Also, I might as well share the approximate text of my short talk from that evening:
Hi everyone,
As most of you know, my name is Luke Muehlhauser, I’m the Executive Director at MIRI, and our mission is to ensure that the creation of smarter-than-human intelligence has a positive impact.
I’m going to talk for about 5 minutes on what we’re doing at MIRI these days, and at the end I’m going to make an announcement that I’m very excited about, and then can we can all return to our pizza and beer and conversation.
I’m also going to refer to my notes regularly because I’m terrible at memorizing things.
So here’s what we’re doing at MIRI these days.

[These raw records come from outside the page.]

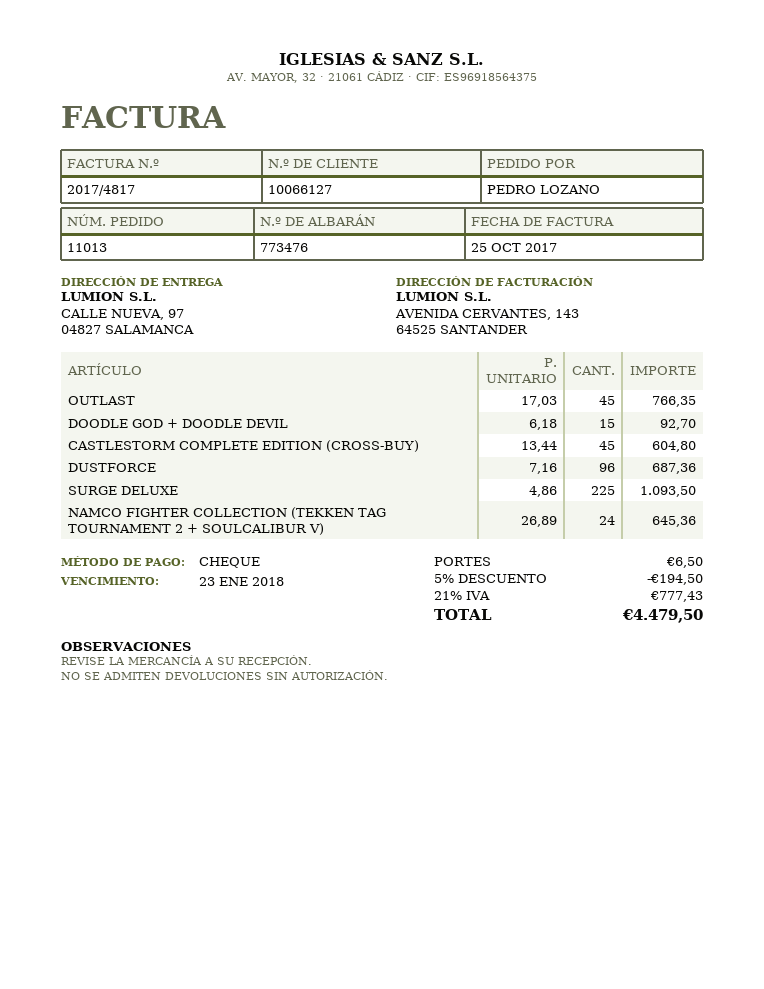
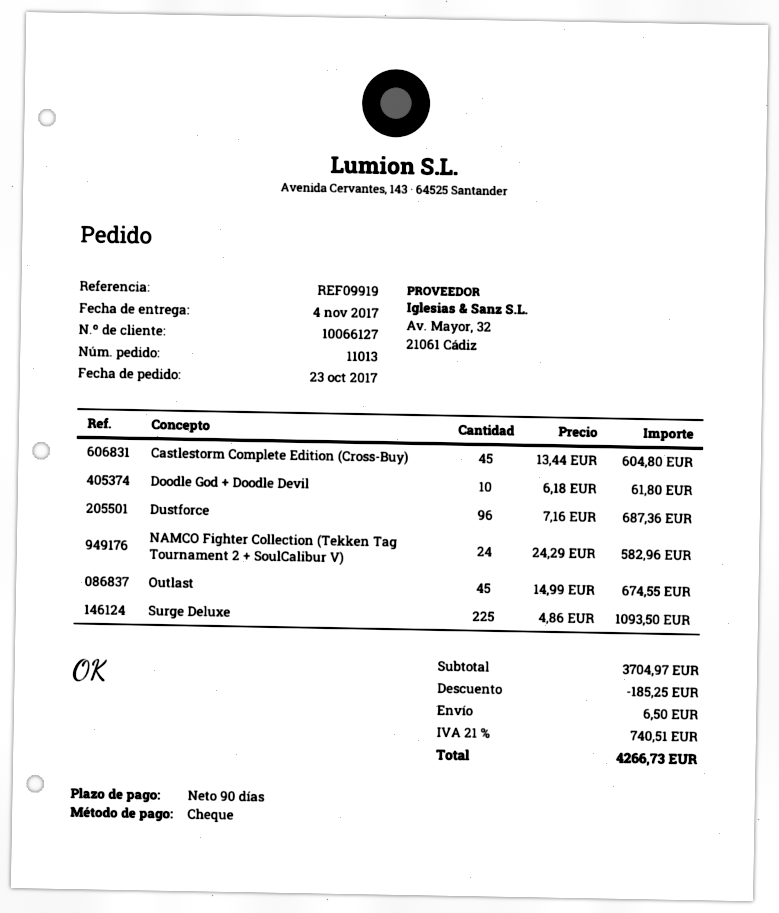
OUTLAST: 45 x 17.03 = 766.35 -> 45 x 14.99 = 674.55
DOODLE GOD + DOODLE DEVIL: 15 x 6.18 = 92.70 -> 10 x 6.18 = 61.80
NAMCO FIGHTER COLLECTION (TEKKEN TAG TOURNAMENT 2 + SOULCALIBUR V): 24 x 26.89 = 645.36 -> 24 x 24.29 = 582.96
discount: 194.50 -> 185.25
tax: 21% = 777.43 -> 21% = 740.51
total: 4479.50 -> 4266.73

The first thing is that we’re writing up descriptions of open problems in Friendly AI theory, so that more mathematicians and computer scientists and formal philosophers can be thinking about these issues and coming up with potential solutions and so on.
As a first step, we’re publishing these descriptions to LessWrong.com, and the posts have a nice mix of dense technical prose and equations but also large colorful cartoon drawings of laptops dropping anvils on their heads, which I think is the mark of a sober research article if there ever was one. That work is being led by Eliezer Yudkowsky and Robby Bensinger, both of whom are here tonight.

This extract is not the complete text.